Vedolizumab Efficacy, Safety, and Pharmacokinetics with Reduced Frequency of Dosing From Every 4 Weeks to Every 8 Weeks in Patients with Crohn's Disease or Ulcerative Colitis.

2020
BACKGROUND AND AIMS: Vedolizumab was shown to be safe and effective for the treatment of Crohn's disease (CD) and ulcerative colitis (UC) in the GEMINI long-term safety (LTS) study. The vedolizumab Extended Access Program (XAP) provides patients with continued treatment.

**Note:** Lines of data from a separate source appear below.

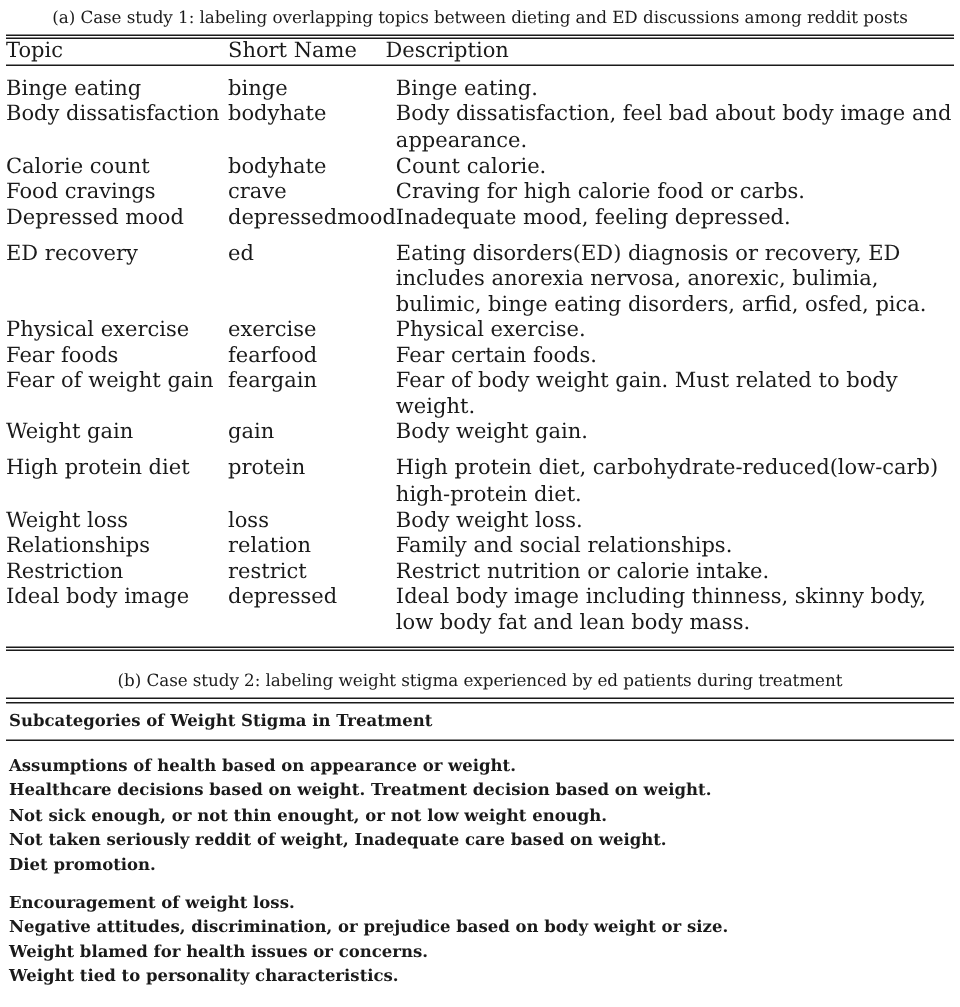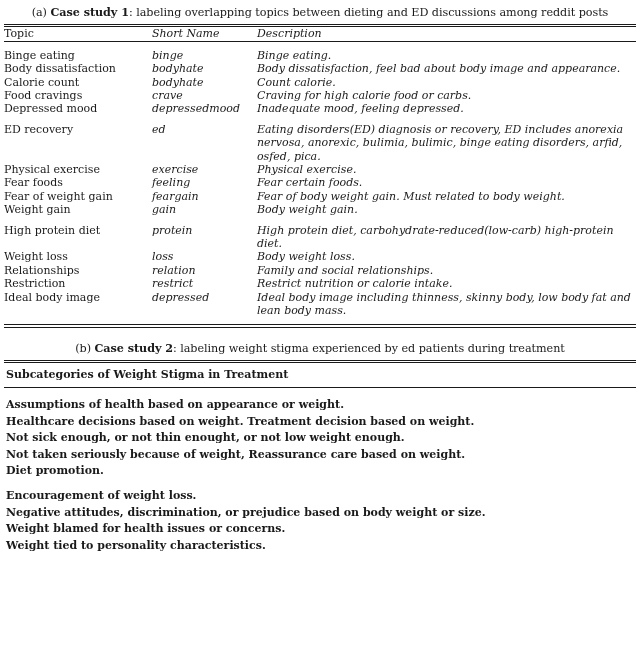--- a/index.html
+++ b/index.html
@@ -20,50 +20,50 @@
     height: 671px;
     box-sizing: border-box;
   }
   .caption {
     font-size: 11.2px;
     text-align: center;
     line-height: 1.25;
     padding: 3px 6px 4px 6px;
     letter-spacing: -0.05px;
   }
-  .caption .cs-bold { font-weight: bold; }
+  .caption .cs-bold { font-weight: normal; }
 
   .rule-thick {
     border-top: 1.1px solid #1a1a1a;
     border-bottom: 1.1px solid #1a1a1a;
     height: 1.3px;
     margin: 0 4px;
   }
   .rule-thin {
     border-top: 1.0px solid #1a1a1a;
     height: 0;
     margin: 0 4px;
   }
 
   table.tbl {
     width: calc(100% - 8px);
     margin: 0 4px;
     border-collapse: collapse;
-    font-size: 11px;
+    font-size: 14px;
     line-height: 1.22;
   }
   table.tbl td, table.tbl th {
     text-align: left;
     vertical-align: top;
     font-weight: normal;
     padding: 0;
   }
   .col-topic { width: 148px; padding-right: 6px; }
-  .col-short { width: 105px; padding-right: 6px; font-style: italic; }
-  .col-desc  { width: auto; font-style: italic; }
+  .col-short { width: 105px; padding-right: 6px; }
+  .col-desc  { width: auto; }
 
   .hdr-row td { padding: 4.5px 0 5px 2px; }
   .hdr-row td.col-short { padding-left: 0; }
   .body-row td { padding: 1.0px 0 1.0px 2px; }
   .body-row td.col-short { padding-left: 0; }
 
   .gap-row td { height: 7px; padding: 0; }
 
   
   table.tblb {
@@ -152,21 +152,21 @@
           <td class="col-short">ed</td>
           <td class="col-desc">Eating disorders(ED) diagnosis or recovery, ED includes anorexia nervosa, anorexic, bulimia, bulimic, binge eating disorders, arfid, osfed, pica.</td>
         </tr>
         <tr class="body-row">
           <td class="col-topic">Physical exercise</td>
           <td class="col-short">exercise</td>
           <td class="col-desc">Physical exercise.</td>
         </tr>
         <tr class="body-row">
           <td class="col-topic">Fear foods</td>
-          <td class="col-short">feeling</td>
+          <td class="col-short">fearfood</td>
           <td class="col-desc">Fear certain foods.</td>
         </tr>
         <tr class="body-row">
           <td class="col-topic">Fear of weight gain</td>
           <td class="col-short">feargain</td>
           <td class="col-desc">Fear of body weight gain. Must related to body weight.</td>
         </tr>
         <tr class="body-row">
           <td class="col-topic">Weight gain</td>
           <td class="col-short">gain</td>
@@ -239,21 +239,21 @@
         <tr>
           <td>Assumptions of health based on appearance or weight.</td>
         </tr>
         <tr>
           <td>Healthcare decisions based on weight. Treatment decision based on weight.</td>
         </tr>
         <tr>
           <td>Not sick enough, or not thin enought, or not low weight enough.</td>
         </tr>
         <tr>
-          <td>Not taken seriously because of weight, Reassurance care based on weight.</td>
+          <td>Not taken seriously reddit of weight, Inadequate care based on weight.</td>
         </tr>
         <tr>
           <td>Diet promotion.</td>
         </tr>
 
         <tr class="gapb">
             <td></td>
           </tr>
 
         <tr>

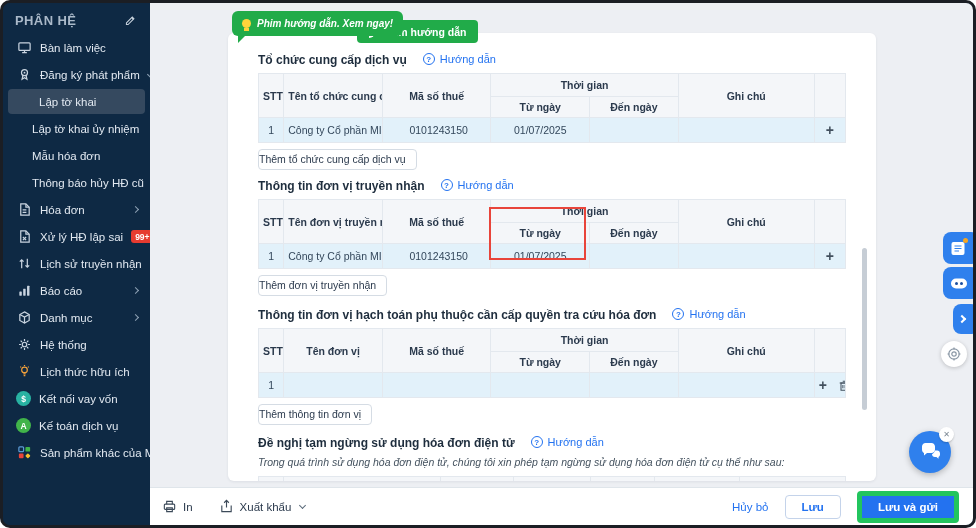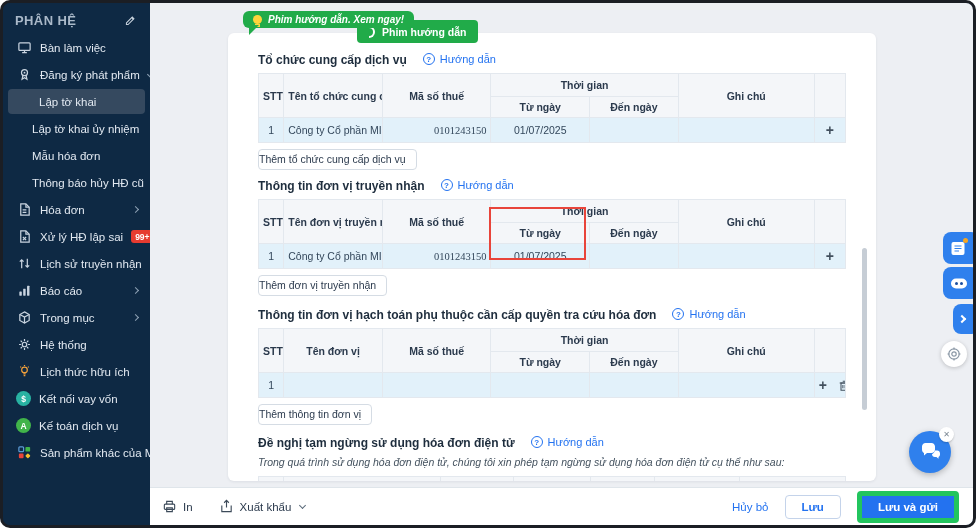--- a/index.html
+++ b/index.html
@@ -33,21 +33,21 @@
   .help-link { display:inline-flex; align-items:center; gap:5px; color:#2372f0; font-size:11px; cursor:pointer; }
   .qmark { width:12px; height:12px; border:1.2px solid #2372f0; border-radius:50%; font-size:8px; font-weight:700;
            display:inline-flex; align-items:center; justify-content:center; color:#2372f0; }
 
   table.grid { border-collapse:collapse; width:588px; table-layout:fixed; }
   .grid th, .grid td { border:1px solid #e3e8ee; font-size:10.5px; overflow:hidden; white-space:nowrap; }
   .grid th { background:#f4f6f9; color:#2b3a4d; font-weight:700; padding:2px 4px; text-align:center; }
   .grid tr.h1 th { height:23px; }
   .grid tr.h2 th { height:21px; }
   .grid td { height:25px; background:#e2f1fa; color:#33475b; text-align:center; padding:2px 4px; }
-  .grid td.tax { text-align:right; padding-left:8px;font-family:Liberation Serif, serif; }
+  .grid td.tax { text-align:center; padding-left:8px; }
   .grid td.act { text-align:center; }
   .plus { font-size:14px; font-weight:700; color:#42505e; cursor:pointer; line-height:1; }
   .act-wrap { display:inline-flex; align-items:center; gap:9px; }
 
   .add-btn { display:inline-block; margin-top:6px; padding:3px 10px 4px 0; background:#fff; border:1px solid #d5dce4;
              border-radius:4px; font-size:10.5px; color:#2b3a4d; cursor:pointer; font-family:inherit; }
 
   .note-it { font-size:10.5px; font-style:italic; color:#44525f; margin:5px 0 8px 0; }
 
   .sec2 { margin-top:9px; } .sec3 { margin-top:12px; } .sec4 { margin-top:11px; }
@@ -55,21 +55,21 @@
   .t4 th { vertical-align:middle; }
   .t4 .grp { height:44px; vertical-align:top; padding-top:5px; }
   .t4 .low { padding-top:16px; }
   .t4 .stt4 { height:44px; vertical-align:middle; padding-top:14px; }
 
   .red-box { position:absolute; left:261px; top:174px; width:97px; height:53px; border:2px solid #e8443a; z-index:5; pointer-events:none; }
 
   .scroll-thumb { position:absolute; right:9px; top:215px; width:5px; height:162px; background:#c6cdd5; border-radius:3px; }
 
   
-  .tip-bubble { position:absolute; left:93px; top:8px; height:17px; background:#21ab49; border-radius:6px; color:#fff;
+  .tip-bubble { position:absolute; left:82px; top:8px; height:25px; background:#21ab49; border-radius:6px; color:#fff;
                 display:flex; align-items:center; gap:6px; padding:8px 10px; z-index:6; }
   .tip-bubble:after { content:""; position:absolute; left:6px; bottom:-7px; border:5px solid transparent; border-top-color:#21ab49; border-left-color:#21ab49; }
   .tip-text { font-size:10px; font-style:italic; font-weight:700; white-space:nowrap; }
   .bulb { position:relative; width:9px; height:9px; background:#ffd43b; border-radius:50%; flex:none; }
   .bulb:after { content:""; position:absolute; left:2px; bottom:-3px; width:5px; height:3px; background:#ffd43b; }
   .tip-btn { position:absolute; left:207px; top:17px; height:23px; background:#21ab49; border-radius:4px; color:#fff;
              display:flex; align-items:center; gap:7px; padding:0 12px; font-size:10.5px; font-weight:700; z-index:5; cursor:pointer; white-space:nowrap; }
   .arc { width:6px; height:12px; border:2px solid #fff; border-left:none; border-radius:0 7px 7px 0; flex:none; }
 
   
@@ -198,21 +198,21 @@
       <span class="chev-r"></span>
     </div>
 
     <div class="sb-item">
       <span class="ic">
         <svg width="15" height="15" viewBox="0 0 16 16" fill="none" stroke="#c9d4e0" stroke-width="1.3">
             <path d="M8 2l5 2.8v6.4L8 14l-5-2.8V4.8z"></path>
             <path d="M3 4.8l5 2.8 5-2.8M8 7.6V14"></path>
           </svg>
       </span>
-      <span class="lbl">Trong mục</span>
+      <span class="lbl">Danh mục</span>
       <span class="chev-r"></span>
     </div>
 
     <div class="sb-item">
       <span class="ic">
         <svg width="15" height="15" viewBox="0 0 16 16" fill="none" stroke="#c9d4e0" stroke-width="1.3">
             <circle cx="8" cy="8" r="2.4"></circle>
             <path d="M8 2.2v2M8 11.8v2M2.2 8h2M11.8 8h2M3.9 3.9l1.4 1.4M10.7 10.7l1.4 1.4M12.1 3.9l-1.4 1.4M5.3 10.7l-1.4 1.4"></path>
           </svg>
       </span>

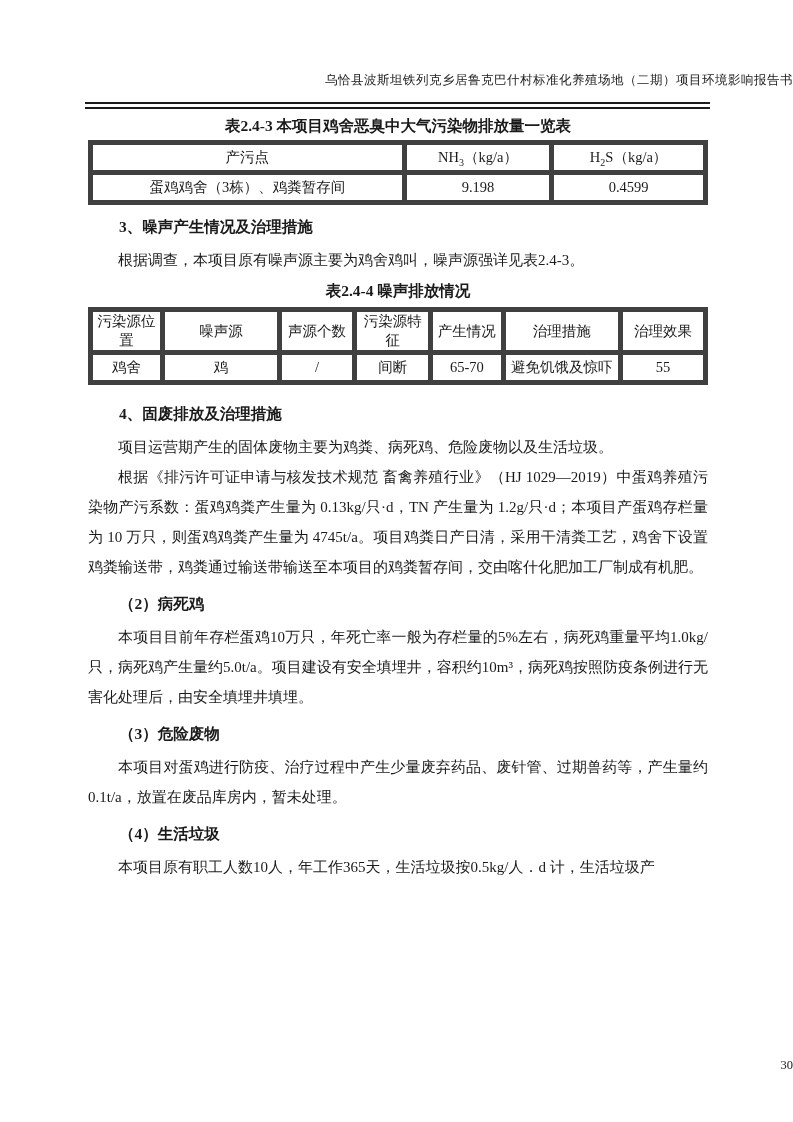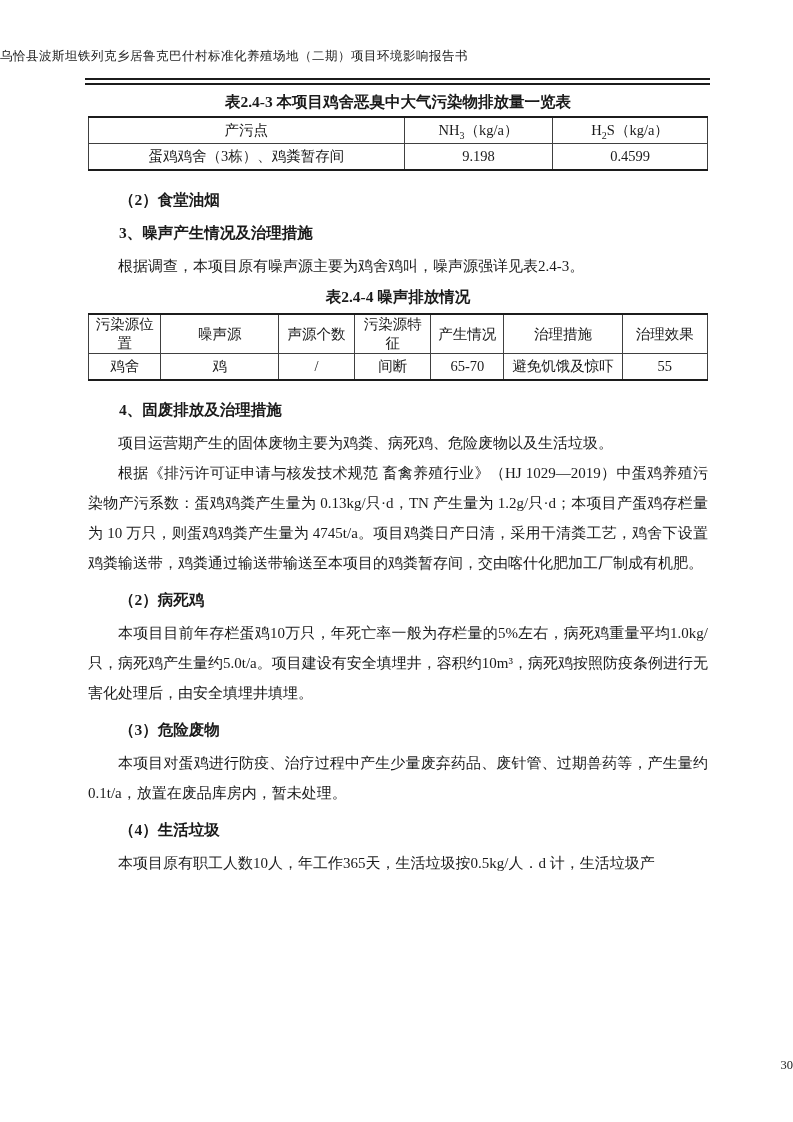--- a/index.html
+++ b/index.html
@@ -8,22 +8,22 @@
     width: 793px;
     height: 1122px;
     margin: 0 auto;
     background: #ffffff;
     color: #1a1a1a;
     font-family: "Liberation Serif", "DejaVu Serif", serif;
     overflow: hidden;
     box-sizing: border-box;
   }
   .header-title {
-    padding-top: 48px;
-    text-align: left;
+    padding-top: 72px;
+    text-align: right;
     font-size: 12.5px;
     letter-spacing: 0.5px;
     color: #1a1a1a;
   }
   .header-rule {
     margin: 13px 83px 0 85px;
     height: 3px;
     border-top: 2px solid #1c1c1c;
     border-bottom: 2px solid #1c1c1c;
   }
@@ -40,21 +40,21 @@
   .tbl-title.second { margin-top: 6px; margin-bottom: 5px; }
   table.tbl {
     width: 100%;
     border-collapse: collapse;
     border-top: 2.5px solid #1c1c1c;
     border-bottom: 2.5px solid #1c1c1c;
     font-size: 14.5px;
     table-layout: fixed;
   }
   table.tbl th, table.tbl td {
-    border: 1px solid #404040;
+    border: 5px solid #404040;
     font-weight: normal;
     text-align: center;
     vertical-align: middle;
     height: 25px;
     padding: 0 2px;
     overflow: hidden;
   }
   table.tbl sub { font-size: 10px; }
   .heading {
     font-weight: bold;
@@ -106,21 +106,20 @@
           <th><span>H</span><sub>2</sub><span>S（kg/a）</span></th>
         </tr>
         <tr>
           <td>蛋鸡鸡舍（3栋）、鸡粪暂存间</td>
           <td>9.198</td>
           <td>0.4599</td>
         </tr>
       </tbody>
     </table>
 
-    <div class="heading">（2）食堂油烟</div>
 
     <div class="heading tight">3、噪声产生情况及治理措施</div>
     <p class="body-para">根据调查，本项目原有噪声源主要为鸡舍鸡叫，噪声源强详见表2.4-3。</p>
 
     <div class="tbl-title second">表2.4-4 噪声排放情况</div>
 
     <table class="tbl">
       <colgroup>
         <col style="width:11.7%">
           <col style="width:19%">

The XAP pharmacokinetics (PK) substudy investigated vedolizumab efficacy, safety, and PK. METHODS: Vedolizumab dosing frequency was reduced from every 4 weeks (Q4W) to every 8 weeks (Q8W) at XAP enrollment and patients were followed for 56 weeks. Outcomes included efficacy, loss of clinical benefit and re-escalation to Q4W dosing, vedolizumab PK, immunogenicity, and adverse events. RESULTS: Among 167 enrolled patients (CD=88, UC=79), 80 (91%) with CD and 73 (92%) with UC completed 56 weeks; 76 (86%) and 71 (90%) with CD and UC, respectively, remained on Q8W dosing for 56 weeks. Clinical remission, corticosteroid-free clinical remission, and C-reactive protein levels were stable among patients remaining on Q8W through Week 56. Four patients with CD and 2 with UC resumed Q4W dosing (3 with CD regained clinical response). Patients with CD who completed Week 56 on Q8W dosing had median trough vedolizumab concentrations of 43.6 microg/mL at enrollment and 10.4 microg/mL at Week 56; concentrations were 42.4 microg/mL and 13.3 microg/mL, respectively, in patients with UC. Treatment-related adverse events were infrequent; no new or serious adverse events related to vedolizumab were reported. CONCLUSIONS: In the XAP-PK substudy, adherence to Q8W dosing was high with no loss of efficacy; very few patients required re-escalation to Q4W. There were no new safety signals.